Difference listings

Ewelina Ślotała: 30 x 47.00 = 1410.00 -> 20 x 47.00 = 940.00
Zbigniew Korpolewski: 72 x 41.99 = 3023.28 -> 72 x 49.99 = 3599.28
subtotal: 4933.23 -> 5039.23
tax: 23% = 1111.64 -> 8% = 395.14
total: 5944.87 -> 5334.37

==

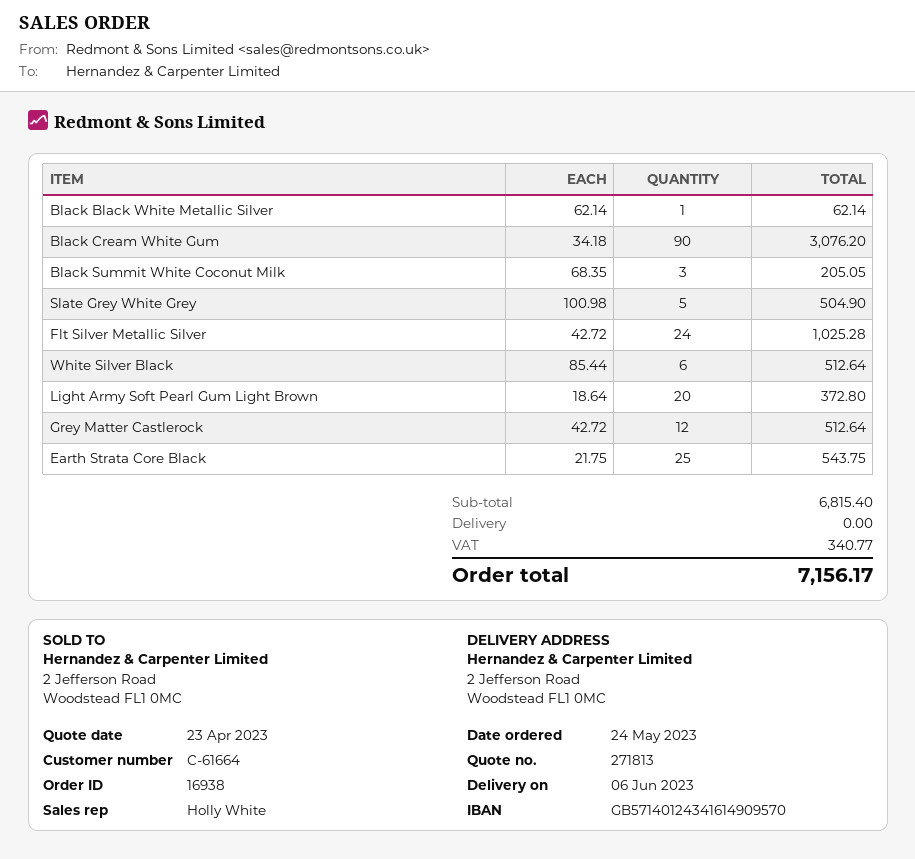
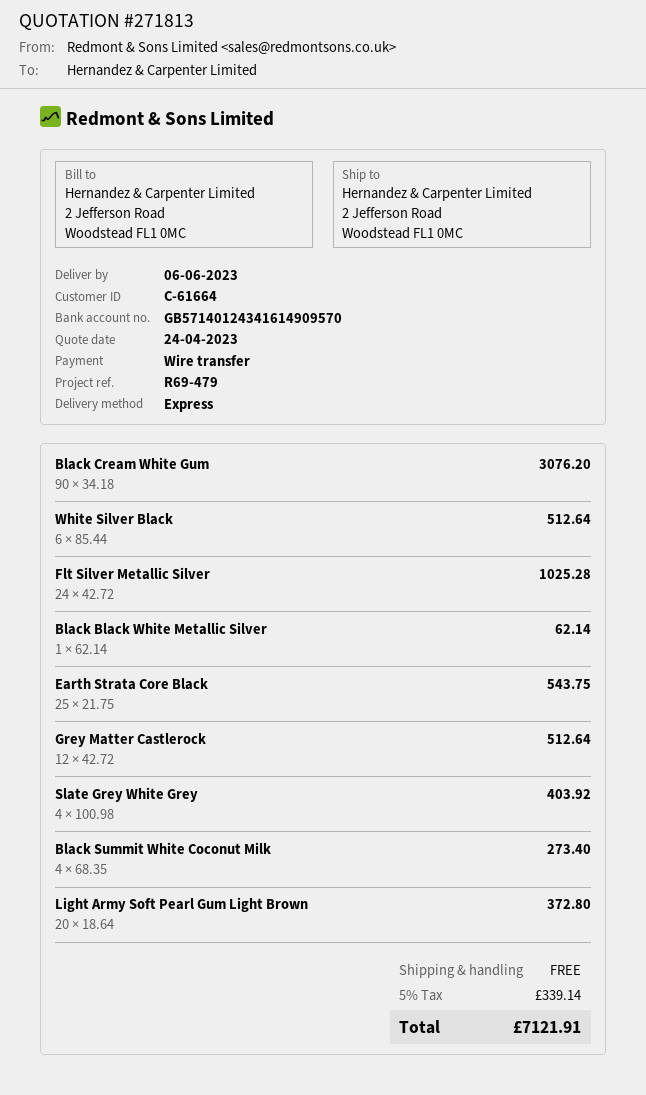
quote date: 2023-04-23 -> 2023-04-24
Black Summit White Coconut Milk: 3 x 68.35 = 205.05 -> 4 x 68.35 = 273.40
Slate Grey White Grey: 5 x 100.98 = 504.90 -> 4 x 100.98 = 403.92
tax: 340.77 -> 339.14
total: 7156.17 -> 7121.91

> [Exercise requirements] Starting with the line with "Ewelina Ślotała: 30" above and going on through the line with "total: 5944.87 -> 5334.37", transcribe every line exactly, both ends included, and add nothing.

> [Written reply]
Ewelina Ślotała: 30 x 47.00 = 1410.00 -> 20 x 47.00 = 940.00
Zbigniew Korpolewski: 72 x 41.99 = 3023.28 -> 72 x 49.99 = 3599.28
subtotal: 4933.23 -> 5039.23
tax: 23% = 1111.64 -> 8% = 395.14
total: 5944.87 -> 5334.37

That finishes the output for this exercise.